═══ Data section ═══

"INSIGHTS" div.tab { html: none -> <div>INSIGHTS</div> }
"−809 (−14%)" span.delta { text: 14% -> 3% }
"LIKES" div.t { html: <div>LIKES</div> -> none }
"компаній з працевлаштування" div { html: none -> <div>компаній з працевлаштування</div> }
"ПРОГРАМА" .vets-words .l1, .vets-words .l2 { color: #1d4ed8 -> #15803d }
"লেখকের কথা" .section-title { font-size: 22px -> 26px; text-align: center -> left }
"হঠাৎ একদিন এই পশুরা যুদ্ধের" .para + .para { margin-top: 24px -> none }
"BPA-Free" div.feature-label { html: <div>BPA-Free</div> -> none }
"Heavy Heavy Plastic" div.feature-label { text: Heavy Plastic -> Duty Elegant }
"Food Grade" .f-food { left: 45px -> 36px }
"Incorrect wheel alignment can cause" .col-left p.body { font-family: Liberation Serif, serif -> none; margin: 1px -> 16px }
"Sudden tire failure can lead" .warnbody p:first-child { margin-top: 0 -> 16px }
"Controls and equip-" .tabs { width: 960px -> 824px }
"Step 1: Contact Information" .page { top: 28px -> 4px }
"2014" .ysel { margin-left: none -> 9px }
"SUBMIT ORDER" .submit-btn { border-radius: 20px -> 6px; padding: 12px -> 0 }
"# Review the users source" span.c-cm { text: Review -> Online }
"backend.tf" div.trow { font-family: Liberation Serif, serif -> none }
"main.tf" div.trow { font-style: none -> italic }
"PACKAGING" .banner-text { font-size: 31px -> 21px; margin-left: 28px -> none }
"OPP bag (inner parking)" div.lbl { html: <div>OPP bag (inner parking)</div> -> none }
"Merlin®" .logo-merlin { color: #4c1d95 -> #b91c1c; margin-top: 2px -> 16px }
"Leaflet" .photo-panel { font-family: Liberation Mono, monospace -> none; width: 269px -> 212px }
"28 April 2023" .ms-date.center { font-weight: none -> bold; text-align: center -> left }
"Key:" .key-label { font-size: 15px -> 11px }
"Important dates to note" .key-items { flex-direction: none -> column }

═══

▶ What the task requires: An exact copy of the lines from the one containing "margin-left: none ->" through the end of the data above is the whole answer.

▶ Written response:
"2014" .ysel { margin-left: none -> 9px }
"SUBMIT ORDER" .submit-btn { border-radius: 20px -> 6px; padding: 12px -> 0 }
"# Review the users source" span.c-cm { text: Review -> Online }
"backend.tf" div.trow { font-family: Liberation Serif, serif -> none }
"main.tf" div.trow { font-style: none -> italic }
"PACKAGING" .banner-text { font-size: 31px -> 21px; margin-left: 28px -> none }
"OPP bag (inner parking)" div.lbl { html: <div>OPP bag (inner parking)</div> -> none }
"Merlin®" .logo-merlin { color: #4c1d95 -> #b91c1c; margin-top: 2px -> 16px }
"Leaflet" .photo-panel { font-family: Liberation Mono, monospace -> none; width: 269px -> 212px }
"28 April 2023" .ms-date.center { font-weight: none -> bold; text-align: center -> left }
"Key:" .key-label { font-size: 15px -> 11px }
"Important dates to note" .key-items { flex-direction: none -> column }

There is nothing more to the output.